--- Task statement ---
Work through the entries below and show every line in which "Collection" is found.

[Structured diff data]

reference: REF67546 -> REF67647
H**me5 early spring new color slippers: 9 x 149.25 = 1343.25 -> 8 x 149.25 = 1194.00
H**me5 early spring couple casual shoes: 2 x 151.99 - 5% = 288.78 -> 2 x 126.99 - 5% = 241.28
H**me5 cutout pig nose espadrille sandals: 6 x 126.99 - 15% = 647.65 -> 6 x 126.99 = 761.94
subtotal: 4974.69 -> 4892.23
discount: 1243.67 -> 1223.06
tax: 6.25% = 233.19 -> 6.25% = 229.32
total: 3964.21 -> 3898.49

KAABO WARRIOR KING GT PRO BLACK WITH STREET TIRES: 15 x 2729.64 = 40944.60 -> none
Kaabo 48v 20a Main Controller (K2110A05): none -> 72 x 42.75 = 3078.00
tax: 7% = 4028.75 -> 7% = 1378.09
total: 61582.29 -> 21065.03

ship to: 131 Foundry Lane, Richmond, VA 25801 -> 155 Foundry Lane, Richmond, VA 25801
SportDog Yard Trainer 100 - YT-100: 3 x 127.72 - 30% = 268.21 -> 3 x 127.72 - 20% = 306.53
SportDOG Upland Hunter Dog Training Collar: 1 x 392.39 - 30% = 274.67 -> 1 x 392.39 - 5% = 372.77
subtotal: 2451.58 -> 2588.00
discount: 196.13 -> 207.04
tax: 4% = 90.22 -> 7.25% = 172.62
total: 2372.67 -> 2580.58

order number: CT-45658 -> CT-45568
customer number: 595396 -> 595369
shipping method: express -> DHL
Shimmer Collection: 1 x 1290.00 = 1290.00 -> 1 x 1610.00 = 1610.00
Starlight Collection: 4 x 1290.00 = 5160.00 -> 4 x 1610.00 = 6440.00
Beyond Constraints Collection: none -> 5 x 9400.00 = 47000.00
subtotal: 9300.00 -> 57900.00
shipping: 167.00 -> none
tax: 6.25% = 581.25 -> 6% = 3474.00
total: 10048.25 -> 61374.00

--- Exercise answer ---
Shimmer Collection: 1 x 1290.00 = 1290.00 -> 1 x 1610.00 = 1610.00
Starlight Collection: 4 x 1290.00 = 5160.00 -> 4 x 1610.00 = 6440.00
Beyond Constraints Collection: none -> 5 x 9400.00 = 47000.00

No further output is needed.